Certains veulent que le texte aide à faire venir au jour la capacité métaphorique d’une image qui ne suffirait pas à elle-même. D’autres, plus subtils, empruntent la voie étroite d’annunzienne et visent un écart, une divergence sinon une discordance.
Les Français
Bien qu’il ait écrit qu’il fallait bannir du cinéma musique et parole, Marcel L’Herbier donna un style « poétique » aux intertitres de Rose France (1918), « cantilène héroïque en noir et blanc composée et visualisée par Marcel L’Herbier » selon l’épigraphe du film [16]. Les textes des cartons sont placés sur des fonds figuratifs, comme c’était souvent l’usage, mais ici le rapport texte /image est pensé.
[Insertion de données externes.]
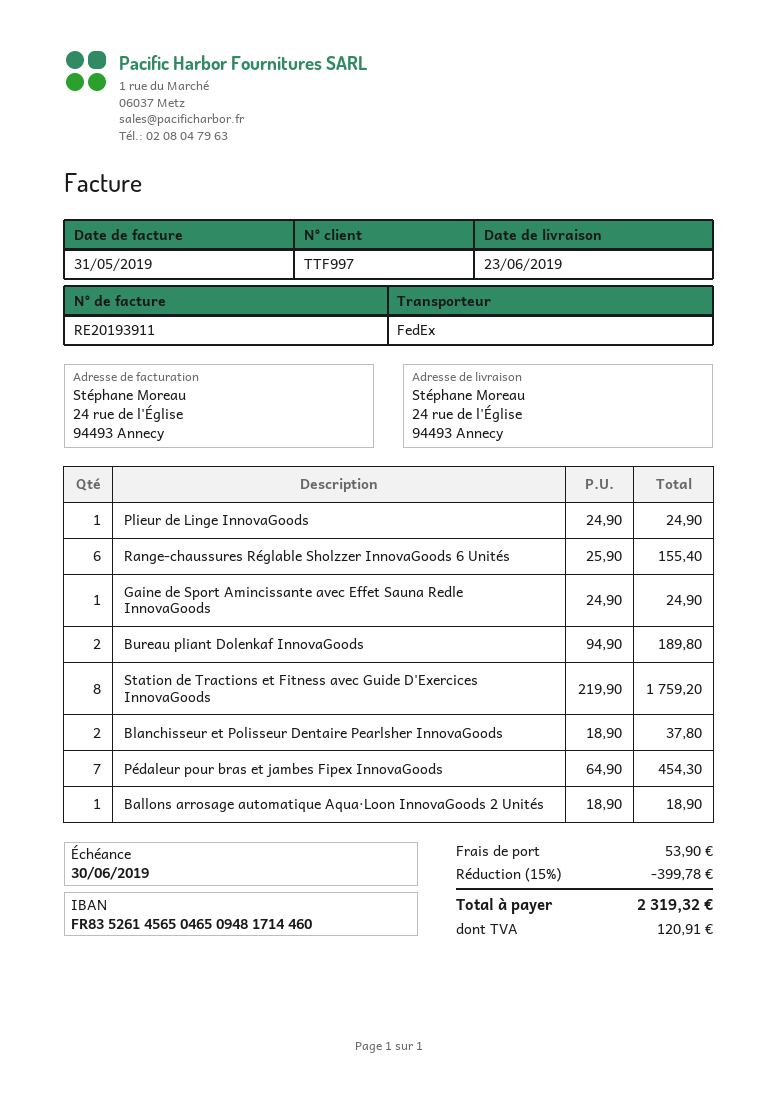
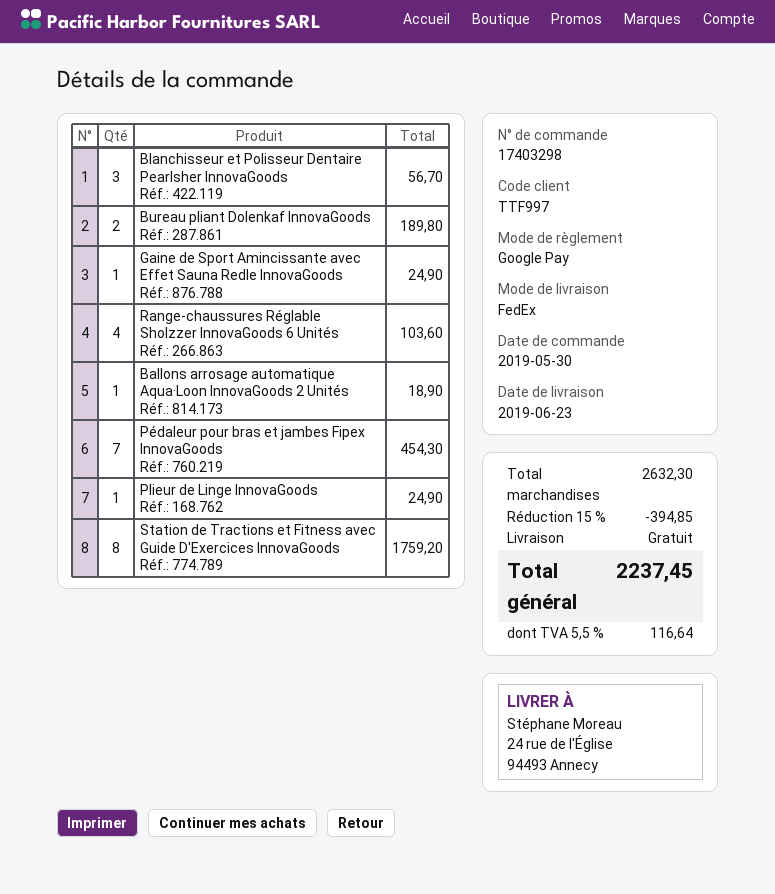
Range-chaussures Réglable Sholzzer InnovaGoods 6 Unités: 6 for 155.40 -> 4 for 103.60
Blanchisseur et Polisseur Dentaire Pearlsher InnovaGoods: 2 for 37.80 -> 3 for 56.70
discount: 15% = 399.78 -> 15% = 394.85
shipping: 53.90 -> 0.00
tax: 120.91 -> 116.64
total: 2319.32 -> 2237.45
Sur une image représentant La Marseillaise de Rude on lit par exemple [17] :
Car de la Rose qui ne vit qu’un jour
S’exhale l’image de la France
De la France qui vivra
toujours
La Roue (1924) d’Abel Gance est jalonné d’intertitres « poétiques » et notamment de citations multiples « qui, de Sophocle à Cendrars, soulignaient lourdement les intentions philosophiques de l’auteur » écrit Roger Icart [18]. Gance se justifiait par la nécessité d’éclairer le public, inapte à déceler les symboles dans l’image ; il voulait « démontrer le rapport image-texte, c’est-à-dire prouver le rayonnement de l’image autour de ces citations ». « Lorsque naît le symbole, il est besoin de le souligner dans l’esprit populaire, d’ouvrir au public d’autres fenêtres sur des horizons nouveaux, de lui montrer le chemin qui reste à parcourir, de l’idée exprimée par l’image à l’idée exprimée par le style » écrivait Abel Gance en 1923 [19]. Nous allons retrouver Gance dans le cinéma parlant.
Les Allemands
Le scénariste Carl Mayer est célèbre pour la forme qu’il a donnée à l’écriture de ses scénarios, que Lotte Eisner a bien analysée [20]. Henrik Galeen procéda de même pour Nosferatu (1921), à propos duquel on ne peut pas oublier le fameux intertitre de la version française exploité par André Breton, « la phrase que je n’ai jamais pu, sans un mélange de joie et de terreur, voir apparaître sur l’écran : Quand il fut de l’autre côté du pont, les fantômes vinrent à sa rencontre » [21].
Plus tard, quand il passa aux Etats-Unis, Mayer écrivit dans la même forme quasi versifiée le script de Sunrise (L’Aurore, 1927). Ce film n’est déjà plus muet, mais sonorisé.